All his previous resolutions were forgotten, swept away as it by the
hand of grief. All his pre-imagined repression vanished. He was but the
heart-broken jester now, impulsive, outspoken.

"Oh, if I could live these few times over again, I think I could die
happy! Mary! Mary! I never knew until yesterday how precious they were.
Never knew that when Bill Jones died, the heart of me died with him!
I'm--I'm----" He checked himself, shut his hands tightly over the arms
of his chair, and exclaimed, "I'm sorry I said that. I didn't mean to
tell you anything; because I've no right to say anything of the sort to
you--now that Bill Jones is dead! I can't seem to remember that he was
executed in that moment when you told me of your betrothal."

She abruptly dropped the steaming kettle back into the fender and he
feared that she thus indicated resentment of his outburst. She got to
her feet and walked across to the window where the rapidly waning light
seemed hastily pulling drop curtains over their brief romance and he,
fearful that he had offended her, sat dejectedly in his chair.

"One imagines many things! One is curious about them, sometimes," she
said, softly. "And so--and so I wonder what you would have said, if
Bill Jones had not passed out."

She stood as if considering something of grave importance and then, as
if resolved, turned and came back until she stood near the chair in
which he sat with bent head and shoulders, so unlike the buoyant, erect
man she had known.

"It is but a week ago when being--being somewhat tired of neglect, I
wrote a letter. Oh, I could kick myself for that! I suppose it must have
been rather--let's say--familiar. It was addressed to Judge Granger. By
return mail came a proposal of marriage and--well--I accepted it. Then
he came on and--oh, it was a dreadful mixup! After just one evening
together I knew that he wasn't, and never could have been, Bill Jones,
the Pirate. And I didn't know what to do, or who, or what Bill Jones
really was, and--and I was furious, disappointed and humiliated, and
then you returned and--and----"

She paused and he looked up to find that her eyes were not on him, and
that she was twisting her wisp of a handkerchief between her fingers
quite as if considering whether such fury, disappointment and
humiliation could ever be forgiven. He felt that he was on trial and
that his future hung upon her judgment.

"But--but--it wasn't altogether my fault--Mary," he pleaded in a voice
in which contrition, distress and desire were eloquently blended. "I
didn't mean to be dishonest. Coward I may have been but--but--oh, Mary!
What can I say or do to be forgiven? To be at least kindly remembered?"

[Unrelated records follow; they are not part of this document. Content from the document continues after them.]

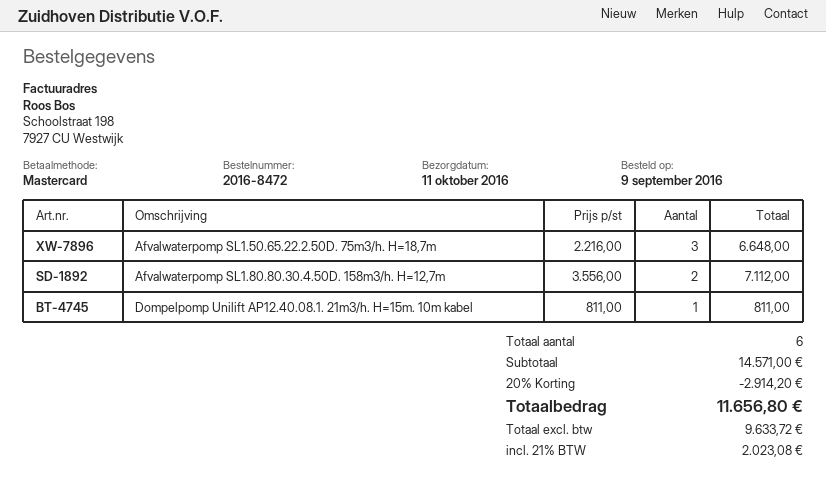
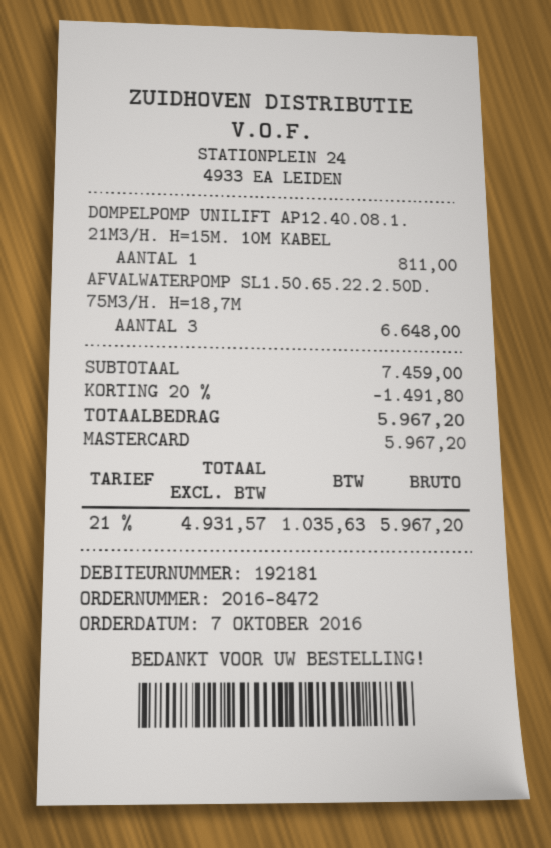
order date: 2016-09-09 -> 2016-10-07
Afvalwaterpomp SL1.80.80.30.4.50D. 158m3/h. H=12,7m: 2 for 7112.00 -> none
subtotal: 14571.00 -> 7459.00
discount: 20% = 2914.20 -> 20% = 1491.80
net: 9633.72 -> 4931.57
tax: 21% = 2023.08 -> 21% = 1035.63
total: 11656.80 -> 5967.20

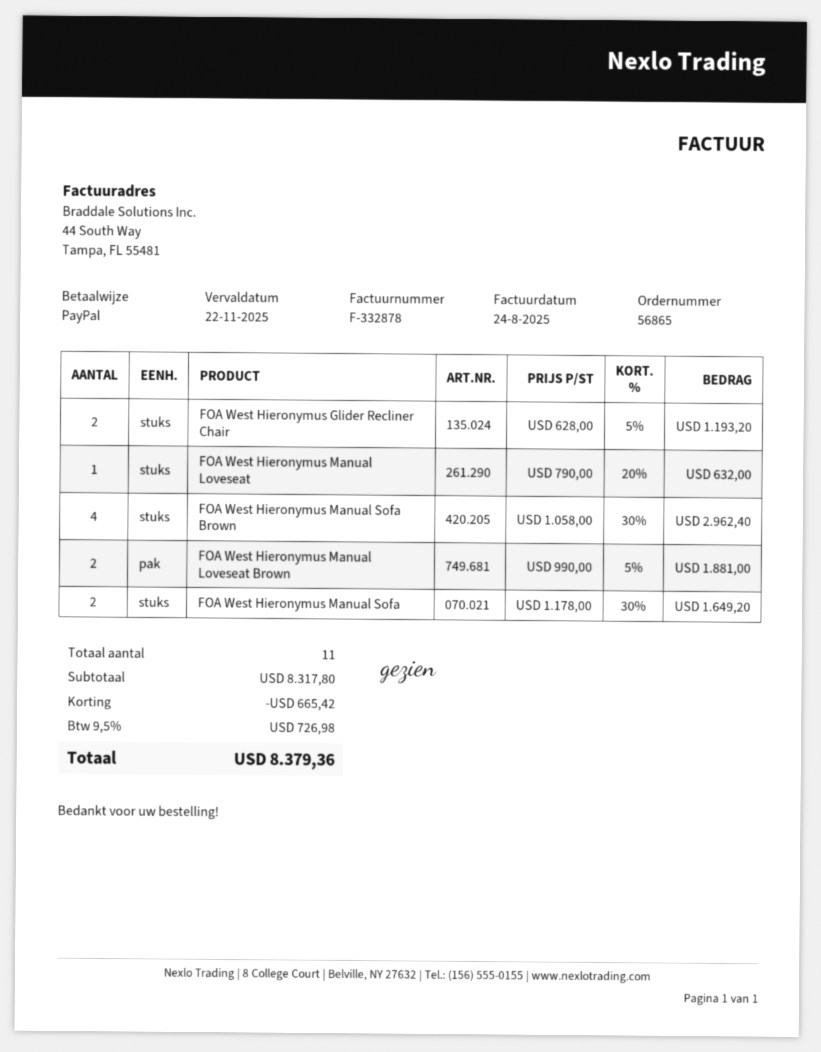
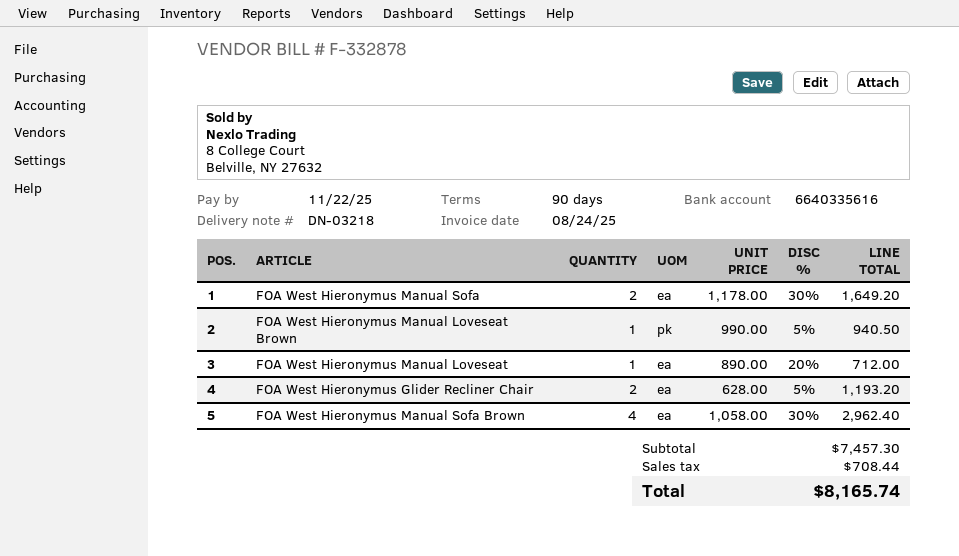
FOA West Hieronymus Manual Loveseat: 1 x 790.00 - 20% = 632.00 -> 1 x 890.00 - 20% = 712.00
FOA West Hieronymus Manual Loveseat Brown: 2 x 990.00 - 5% = 1881.00 -> 1 x 990.00 - 5% = 940.50
subtotal: 8317.80 -> 7457.30
discount: 665.42 -> none
tax: 726.98 -> 708.44
total: 8379.36 -> 8165.74

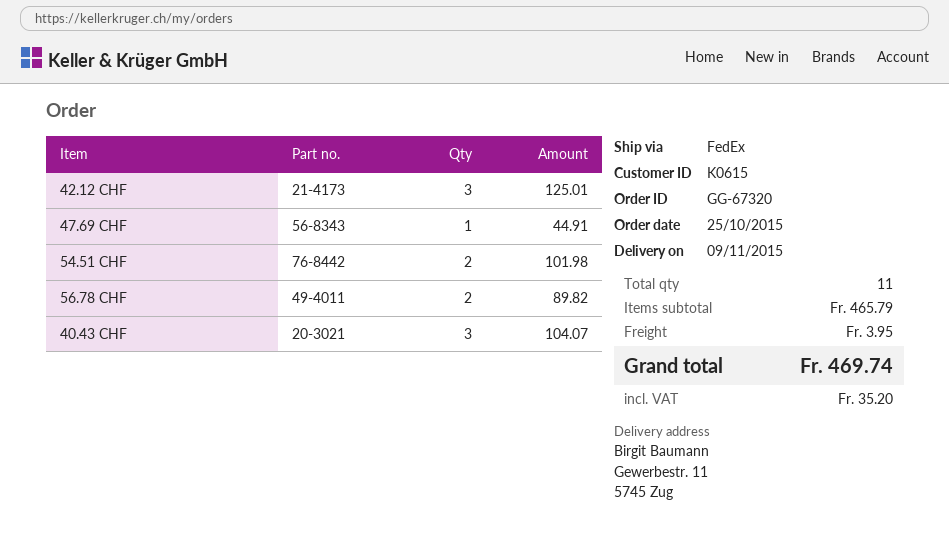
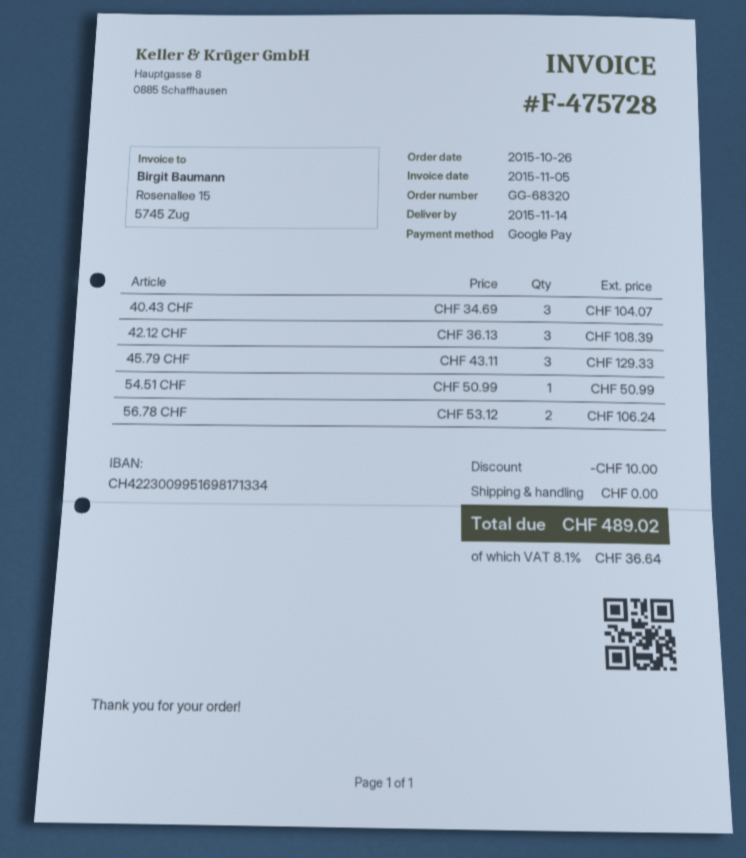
order number: GG-67320 -> GG-68320
order date: 2015-10-25 -> 2015-10-26
delivery date: 2015-11-09 -> 2015-11-14
42.12 CHF: 3 for 125.01 -> 3 for 108.39
47.69 CHF: 1 for 44.91 -> none
54.51 CHF: 2 for 101.98 -> 1 for 50.99
56.78 CHF: 2 for 89.82 -> 2 for 106.24
45.79 CHF: none -> 3 for 129.33
discount: none -> 10.00
shipping: 3.95 -> 0.00
tax: 35.20 -> 36.64
total: 469.74 -> 489.02

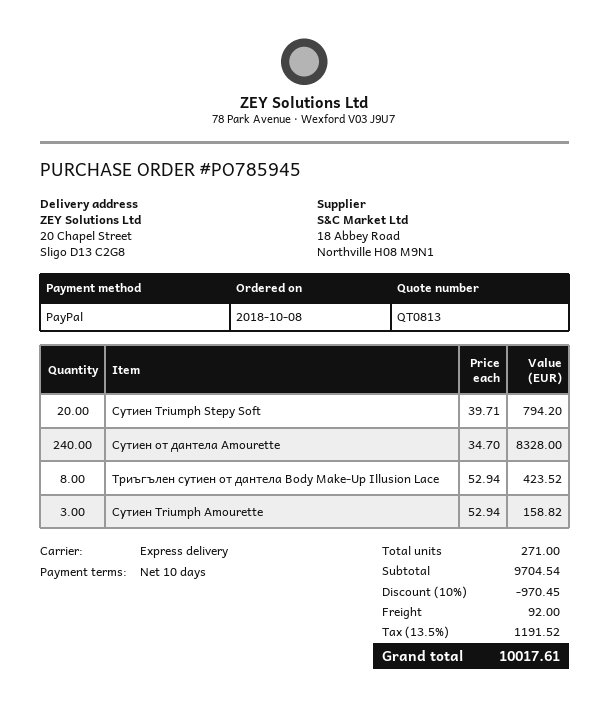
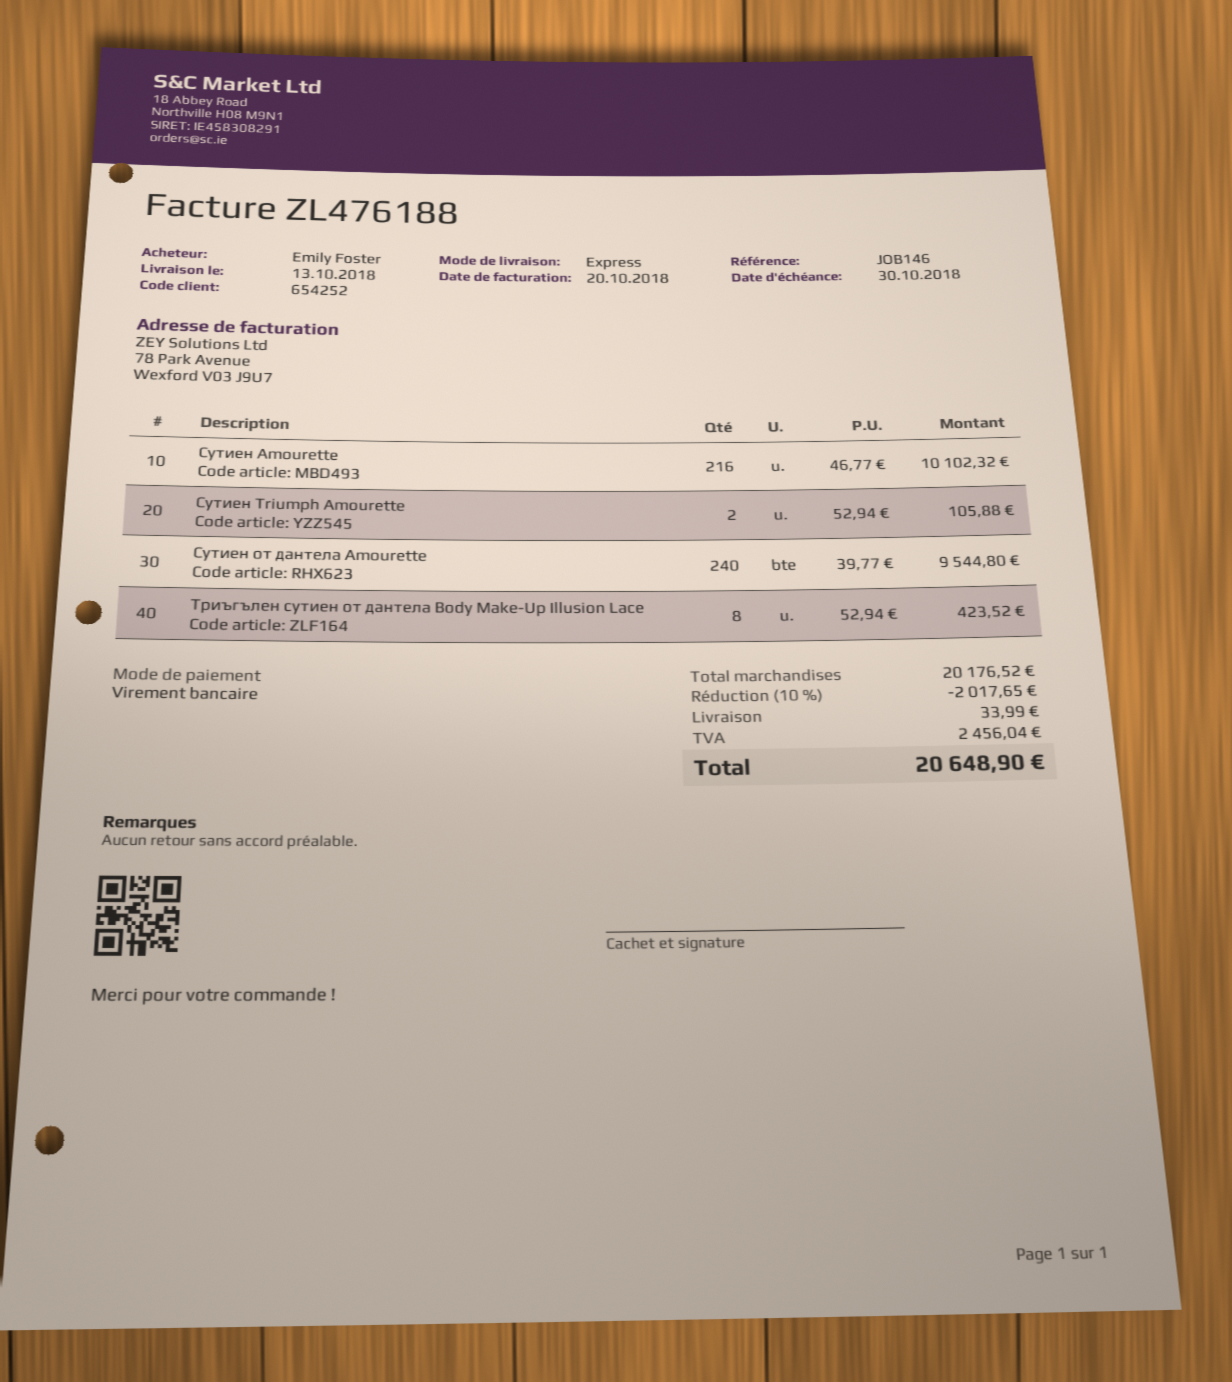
payment method: PayPal -> bank transfer
Сутиен Triumph Stepy Soft: 20 x 39.71 = 794.20 -> none
Сутиен от дантела Amourette: 240 x 34.70 = 8328.00 -> 240 x 39.77 = 9544.80
Сутиен Triumph Amourette: 3 x 52.94 = 158.82 -> 2 x 52.94 = 105.88
Сутиен Amourette: none -> 216 x 46.77 = 10102.32
subtotal: 9704.54 -> 20176.52
discount: 10% = 970.45 -> 10% = 2017.65
shipping: 92.00 -> 33.99
tax: 1191.52 -> 2456.04
total: 10017.61 -> 20648.90

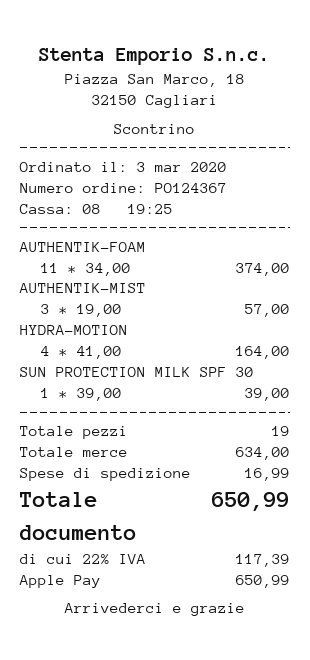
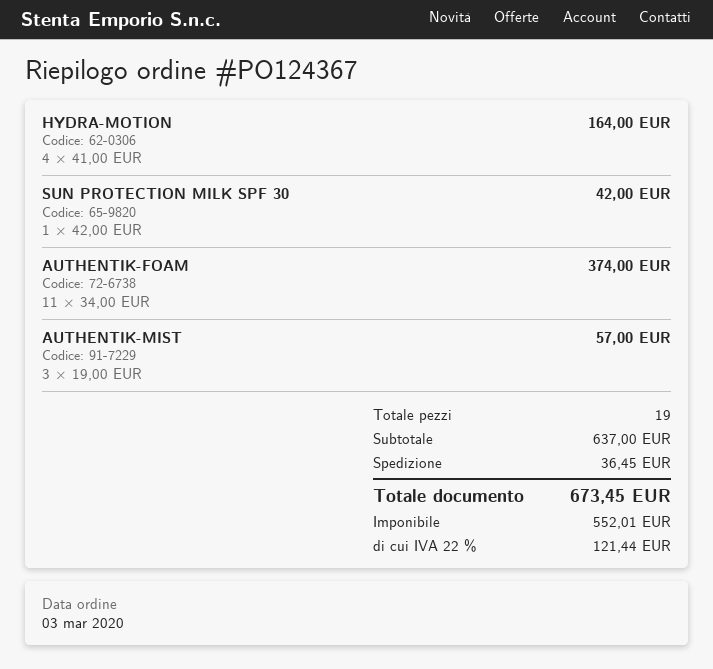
SUN PROTECTION MILK SPF 30: 1 x 39.00 = 39.00 -> 1 x 42.00 = 42.00
subtotal: 634.00 -> 637.00
shipping: 16.99 -> 36.45
tax: 22% = 117.39 -> 22% = 121.44
total: 650.99 -> 673.45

He bent forward again, resting his elbows on his knees and clutching his
temples in his palms as if utterly given over to despair. It seemed to
him that there was a prolonged wait in which she was coming to her
decision, an interval filled with portent and so lifeless and still that
tiny sounds from without became magnified.

Her voice, hesitant, and low, but, to his relief, gentle, broke the
interminable spell.

"Suppose--suppose I were to tell you that--that I'm not going to marry
Judge Granger, because after you came here yesterday I knew how
impossible it was and wrote and told him so. And----"

"Mary! Mary, don't make it supposititious," he appealed, leaping to his
feet. "That would be cruelty! Tell me that it's true, and that I am
free to tell you that I love you--love you! You know that I do, and that
there's no use in my trying to hide it."

She retreated from him a trifle, as if to escape his impetuosity, then,
when he paused as if fearing to frighten her with his ardor, smiled at
him and said, "Yes, Bill Jones. It's true!"

He caught her in his arms. For a moment he held her close while she made
her last resistance, and then slowly lifted her hands upward until they
came to rest about his shoulders.

"That's why I made you promise to come back," she said. "I--I couldn't
let you go! I couldn't! I don't care what anyone thinks of it, I am what
I am, and--I love you!"

They were suddenly aware of heavy steps climbing the studio stairs and
she pushed him away hurriedly, bashfully.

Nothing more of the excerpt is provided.